Saturday, December 18, 2010

More Media Issues: New Child Protection Laws

Another issue I've just been alerted to: an NGO is pushing a bill through the Legislative Yuan. Its backers are trying to push it through the LY by the end of this month. A friend described it to me:
It's about an NGO-backed amendment to child protection laws purportedly aimed at protecting the sensitivities of the nation's youth that would make it illegal for newspapers to describe certain criminal behavior (e.g. murder, drug use, or suicide) in extensive detail (using either words or pictures.)

Basically, if passed, it would mean that when reporting on the recent Sean Lien shooting case, newspapers would have only been able to say "Sean Lien has been shot" or something similar and that would be about it.
The media of all political stripes are against it.
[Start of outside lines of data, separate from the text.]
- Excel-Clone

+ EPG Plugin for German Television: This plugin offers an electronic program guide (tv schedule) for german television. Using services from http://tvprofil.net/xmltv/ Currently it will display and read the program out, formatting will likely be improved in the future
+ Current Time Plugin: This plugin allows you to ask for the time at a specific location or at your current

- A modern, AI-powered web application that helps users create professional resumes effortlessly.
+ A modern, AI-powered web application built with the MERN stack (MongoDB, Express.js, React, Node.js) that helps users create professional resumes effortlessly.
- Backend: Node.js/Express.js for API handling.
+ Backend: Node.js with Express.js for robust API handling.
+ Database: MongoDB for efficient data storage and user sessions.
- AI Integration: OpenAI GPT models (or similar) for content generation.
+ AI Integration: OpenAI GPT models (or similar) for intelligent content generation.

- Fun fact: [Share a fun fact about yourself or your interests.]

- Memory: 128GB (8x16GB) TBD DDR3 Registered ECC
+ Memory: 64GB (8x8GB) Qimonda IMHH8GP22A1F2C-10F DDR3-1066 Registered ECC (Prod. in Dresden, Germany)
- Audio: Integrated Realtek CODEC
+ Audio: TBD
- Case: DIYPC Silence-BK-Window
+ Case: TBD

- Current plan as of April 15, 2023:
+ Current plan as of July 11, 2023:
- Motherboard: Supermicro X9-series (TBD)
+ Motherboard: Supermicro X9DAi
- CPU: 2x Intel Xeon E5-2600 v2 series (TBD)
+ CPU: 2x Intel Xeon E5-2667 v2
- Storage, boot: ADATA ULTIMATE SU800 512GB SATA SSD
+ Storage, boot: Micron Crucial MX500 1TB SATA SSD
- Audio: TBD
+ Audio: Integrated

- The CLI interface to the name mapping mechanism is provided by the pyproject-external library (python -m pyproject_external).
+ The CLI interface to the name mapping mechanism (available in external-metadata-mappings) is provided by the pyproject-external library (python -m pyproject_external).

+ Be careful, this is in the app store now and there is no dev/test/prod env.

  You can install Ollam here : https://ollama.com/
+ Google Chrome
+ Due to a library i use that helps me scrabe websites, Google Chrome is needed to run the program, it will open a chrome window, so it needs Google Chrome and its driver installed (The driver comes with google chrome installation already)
Apple Daily has had several editorials on it, noting:

This new provision in the law substantially restricts speech and media freedom in the name of protecting children and adolescents. But from the standpoint of Constitutional protections of the people's basic rights, is it necessary to use such measure to achieve this goal?
But one can't help noting that Taiwan's sensationalistic news, with its constant invasions of privacy -- filming bleeding people hauled off in ambulances, barging into emergency rooms -- has, at least in part, brought this on itself. Perhaps some negotiation with the LY as a body to accept voluntary regulation would stem the necessity for odious legal restrictions?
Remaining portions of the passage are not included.